En France, Le Monde révèle que quelques chercheurs français secrètement rémunérés en francs suisses par le cabinet d’avocats anglo-saxon Covington & Burling opérant pour le compte de Philip Morris ont rédigé des commentaires scientifiques affirmant que les preuves sur les dangers du tabagisme passif étaient très contestées, même quand ce n’était plus du tout le cas.

Virements en francs suisses
Les scientifiques français payés par Philip Morris sont de spécialités et d’origines variées, avec notamment un professeur de pharmacie à Marseille, des professeurs de biologie à l’université de Bourgogne, un toxicologue toulousain, un scientifique de l’université de Brest. Leurs rapports avec Philip Morris sont prouvés par l’existence de notes de virements, de grosses sommes allant de 2 300 à 46 500 francs suisses (2 500 à 52 500 euros) sur leurs comptes en banque personnels.
D’autres, comme l’épidémiologiste et ancien directeur général de la santé Lucien Abenhaim, ont été aussi approchés par l’industrie du tabac, mais ont refusé de participer à leur mystification.
Au delà des contestations directes de faits avérés, le lobbying scientifique de Philip Morris a également pris une tournure bien plus pernicieuse. Toujours financés par le cigarettier américain, des scientifiques ont organisé des conférences pour parler d’un sujet bien précis : la pollution de l’air intérieur dans les maisons et les lieux de travail. Toutes les causes qui participent à la pollution de l’air intérieur, les allergènes, les animaux, les champignons, les émanations de gaz diverses sont abordées lors de ces congrès, sauf, bien sûr, le tabagisme passif.

Une diversion scientifique
« Le centre d’intérêt ne sera pas le tabac, ce sera plutôt de montrer l’insignifiance de la fumée ambiante de la cigarette, en mettant en avant les vrais problèmes de la qualité de l’air », explique sans détours un mémo envoyé en 1990 par le cabinet Covington & Burling à son client Philip Morris.
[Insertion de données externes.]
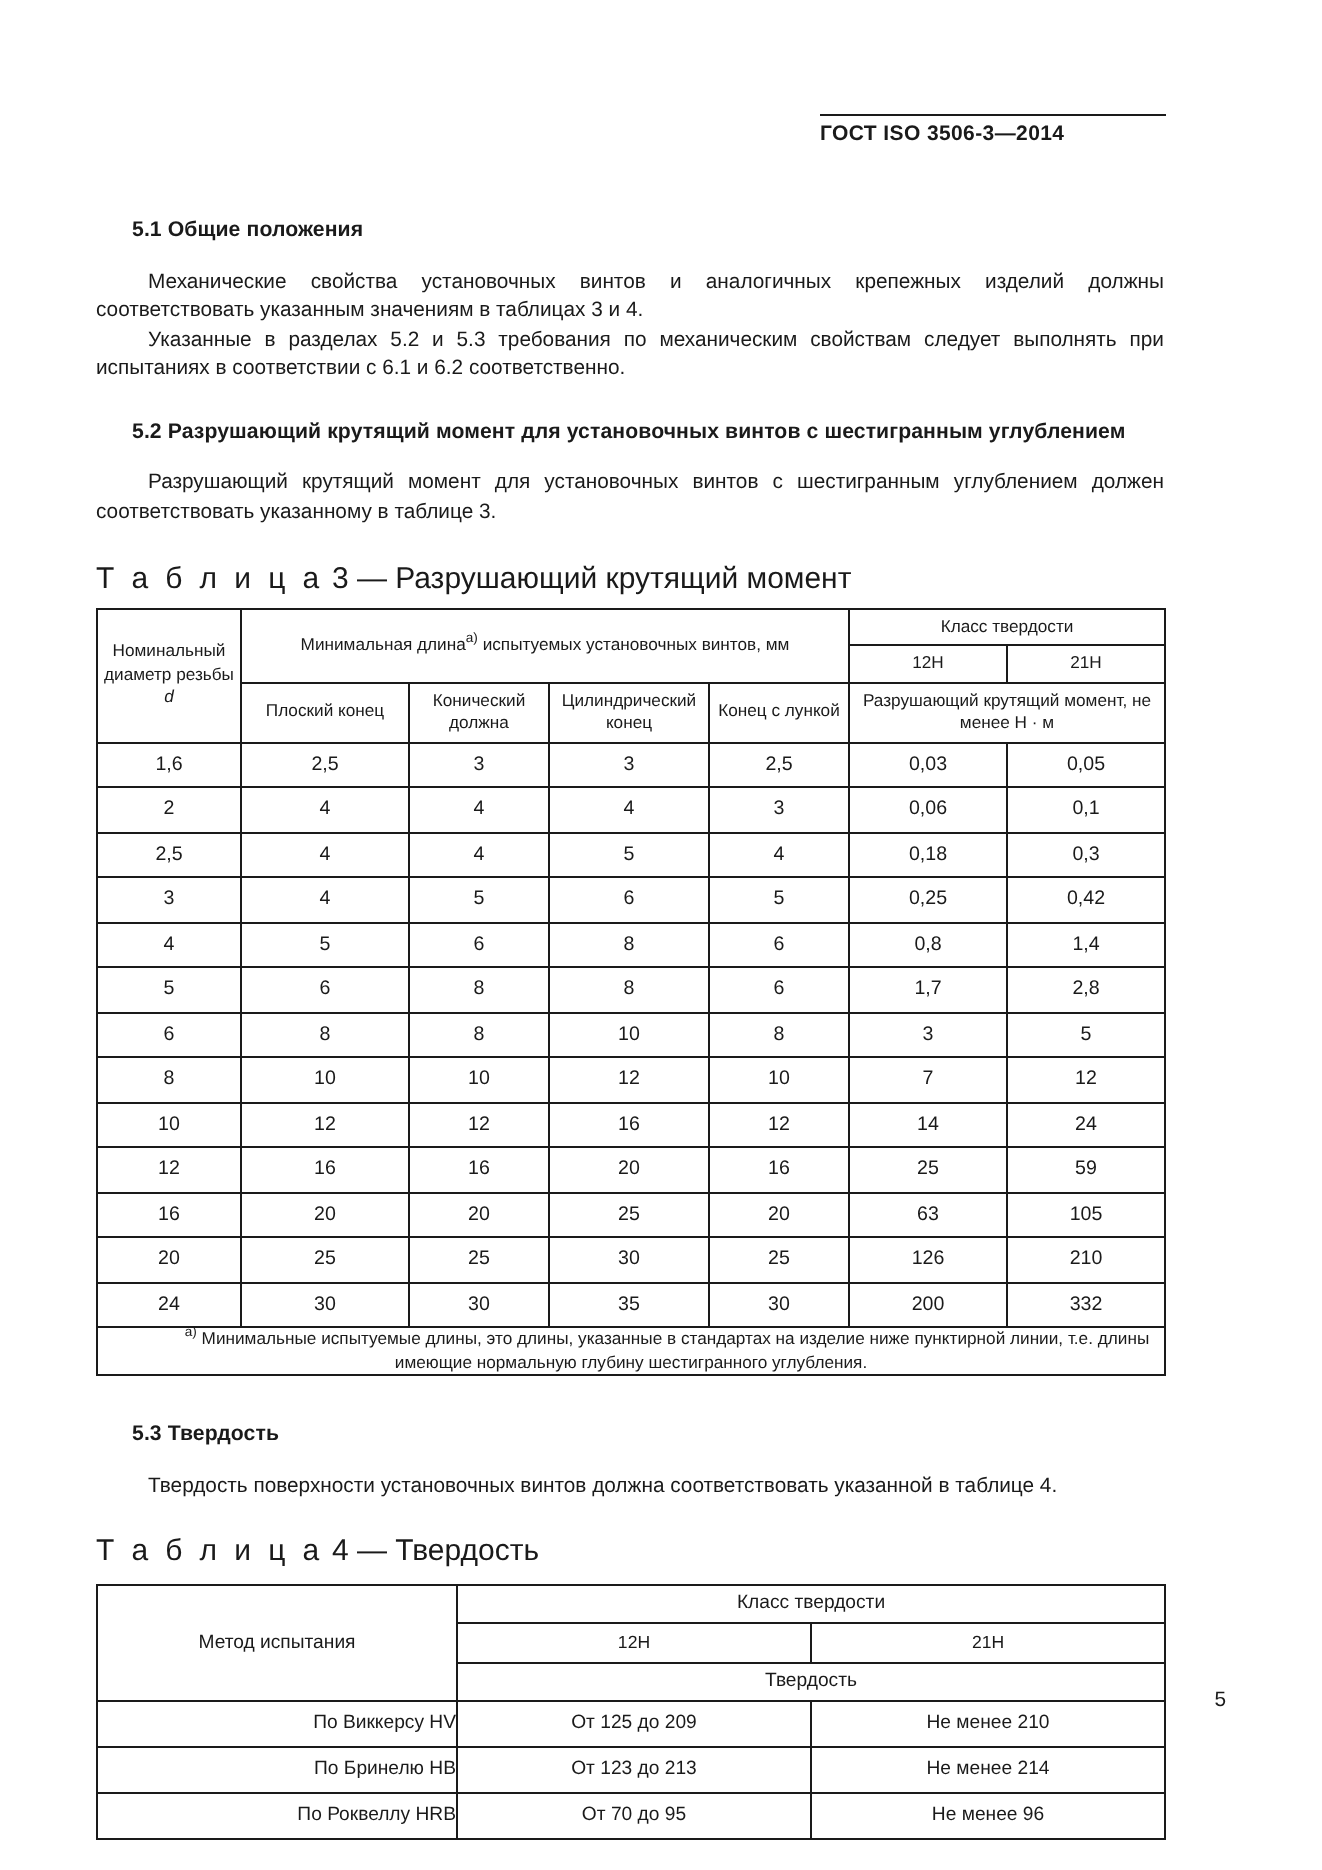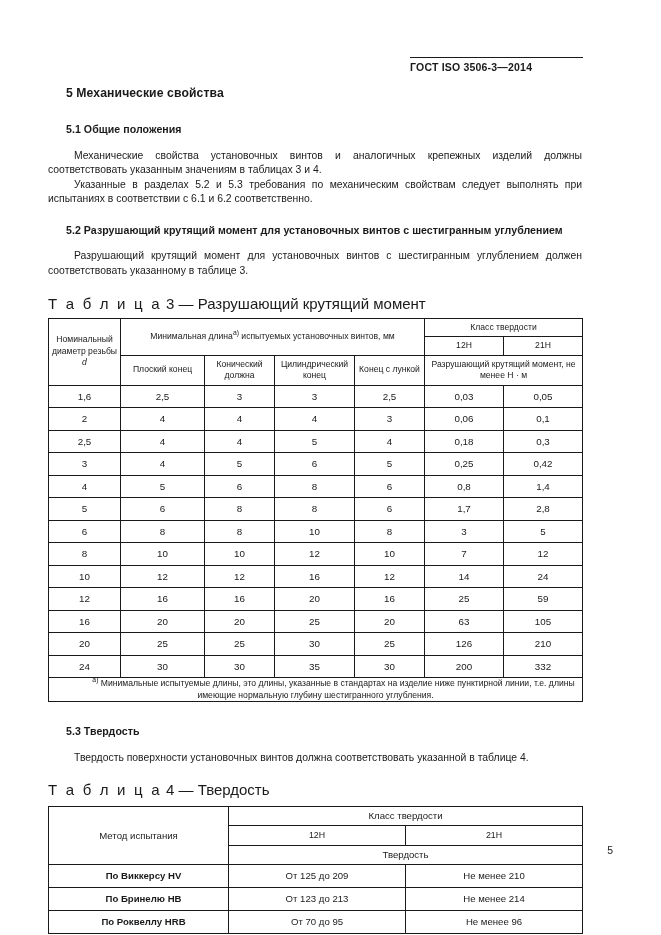"5 Механические свойства" h2.sec { html: <h2>5 Механические свойства</h2> -> none }
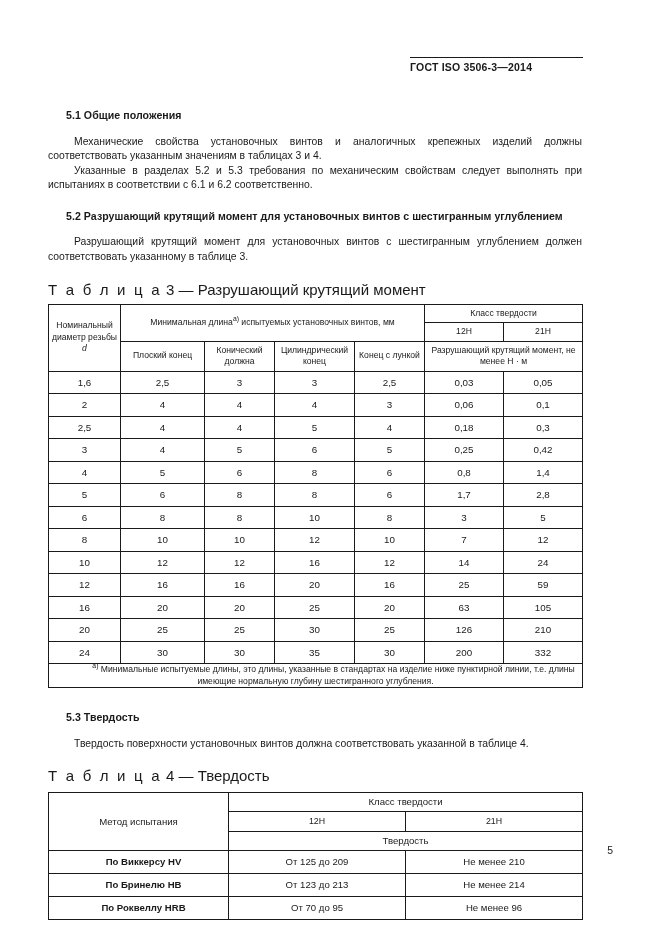"По Виккерсу HV" table.t4 td.method { font-weight: bold -> none; text-align: center -> right }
La diversion marche, s’accompagne même de la création d’une revue scientifique louche dédiée au sujet, et le thème de la pollution intérieure (sans parler du tabac) est repris par divers médias.
La découverte de l’implication de chercheurs français pour troubler le débat scientifique sur les dangers du tabagisme passif a été rendue possible par l’accès à la documentation secrète des industriels du tabac, rendue publique aux États-Unis en 1998 après les grands procès contre Philip Morris et d’autres grands cigarettiers. Cette base de données contient 13 millions de documents et est intégralement consultable sur Internet.